Content starts

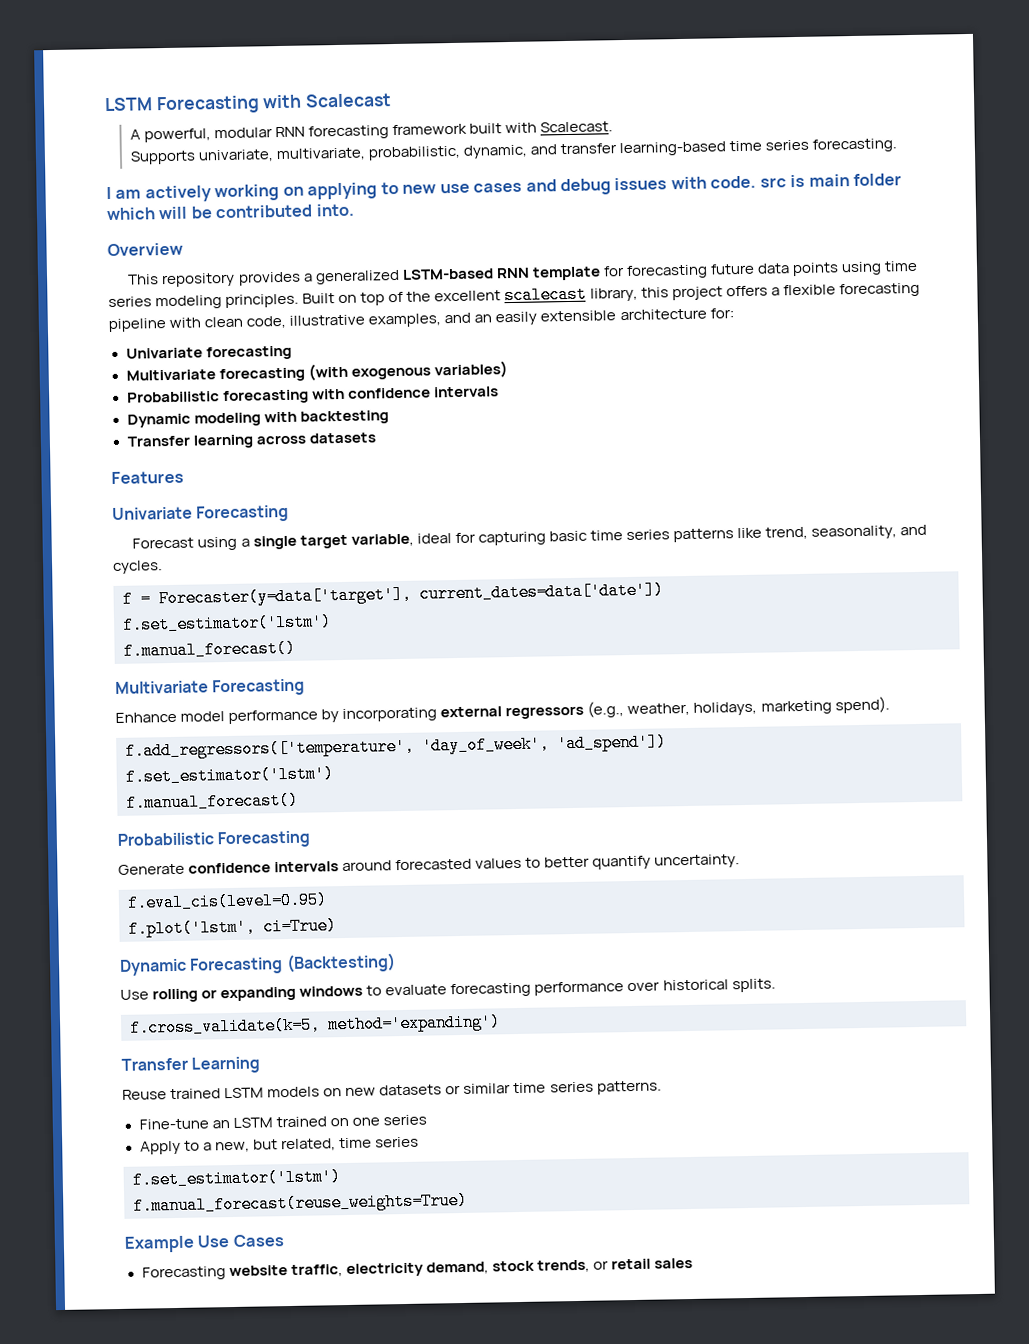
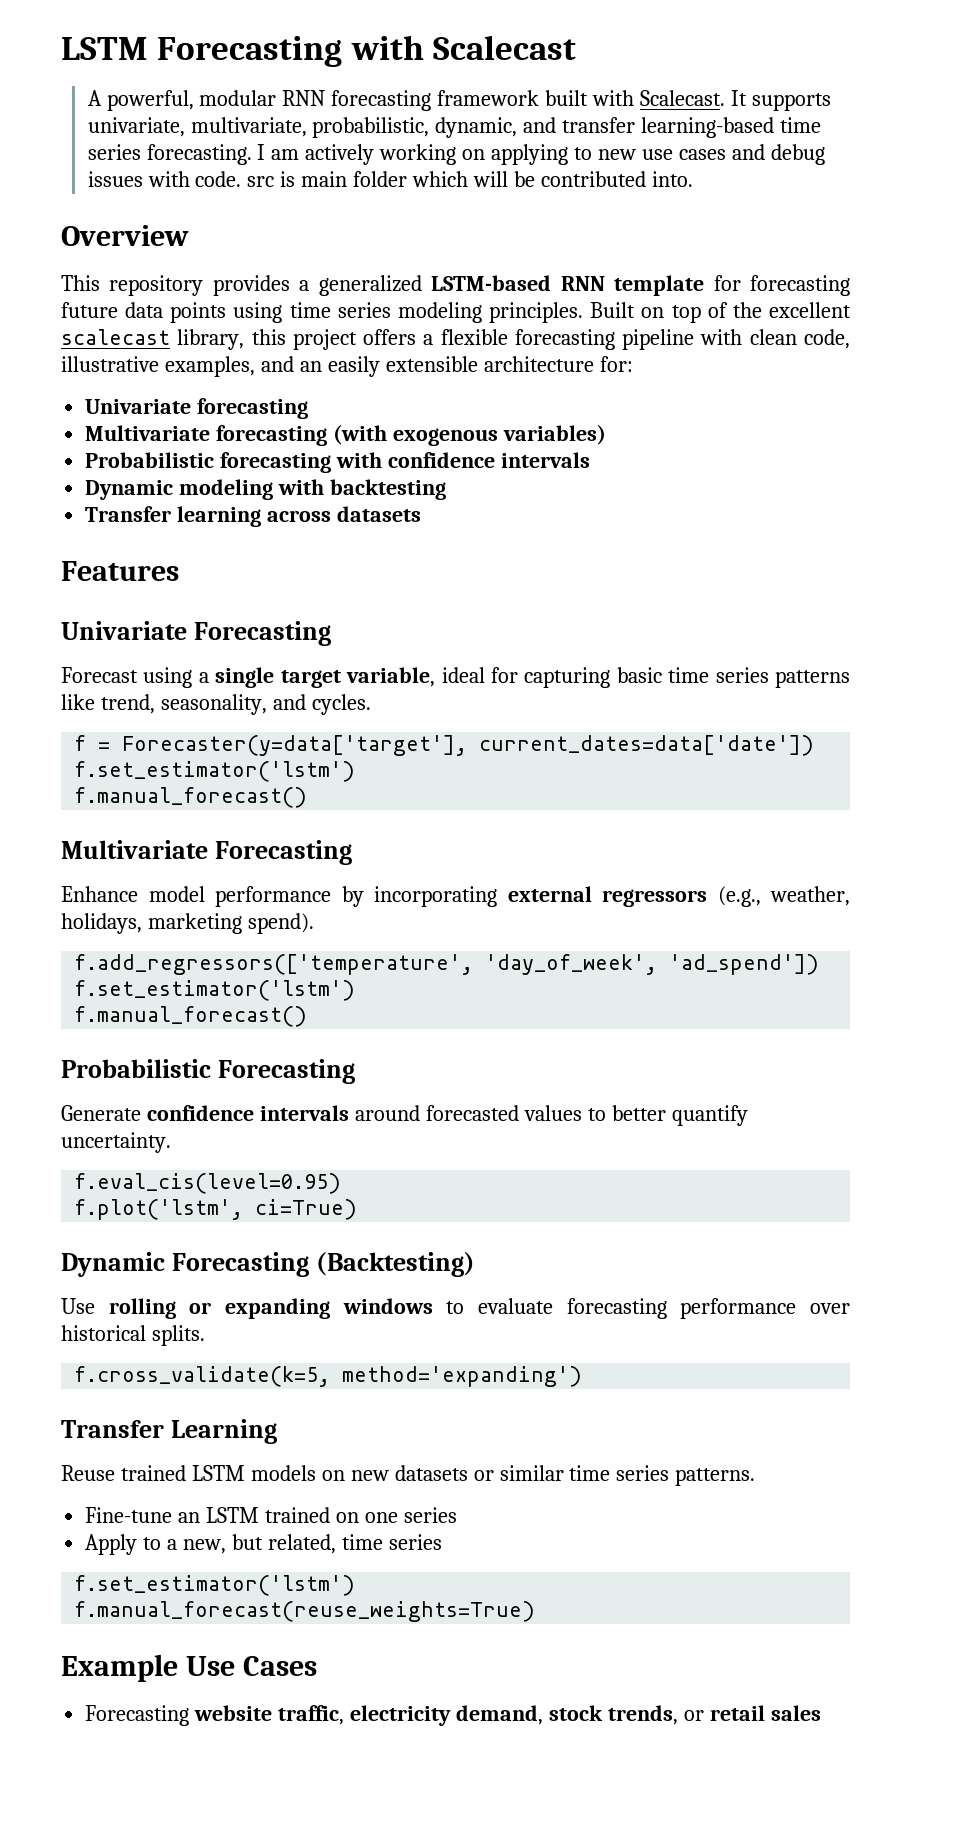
- A powerful, modular RNN forecasting framework built with Scalecast.
- Supports univariate, multivariate, probabilistic, dynamic, and transfer learning-based time series forecasting.
- I am actively working on applying to new use cases and debug issues with code. src is main folder which will be contributed into.
+ A powerful, modular RNN forecasting framework built with Scalecast. It supports univariate, multivariate, probabilistic, dynamic, and transfer learning-based time series forecasting. I am actively working on applying to new use cases and debug issues with code. src is main folder which will be contributed into.

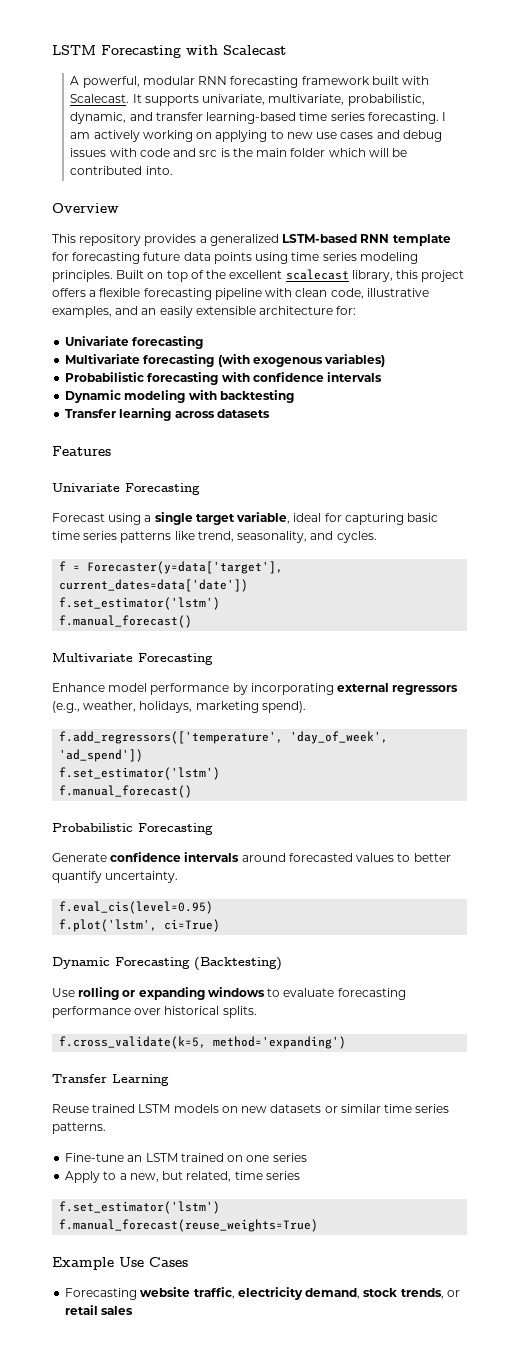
- I am actively working on applying to new use cases and debug issues with code. src is main folder which will be contributed into.
+ I am actively working on applying to new use cases and debug issues with code and src is the main folder which will be contributed into.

Content ends

WHAT THE TASK ASKS: Starting with the line that holds "with Scalecast. It", copy every line exactly through the final line of the material, but skip the pictures.

WRITTEN ANSWER:
+ A powerful, modular RNN forecasting framework built with Scalecast. It supports univariate, multivariate, probabilistic, dynamic, and transfer learning-based time series forecasting. I am actively working on applying to new use cases and debug issues with code. src is main folder which will be contributed into.

- I am actively working on applying to new use cases and debug issues with code. src is main folder which will be contributed into.
+ I am actively working on applying to new use cases and debug issues with code and src is the main folder which will be contributed into.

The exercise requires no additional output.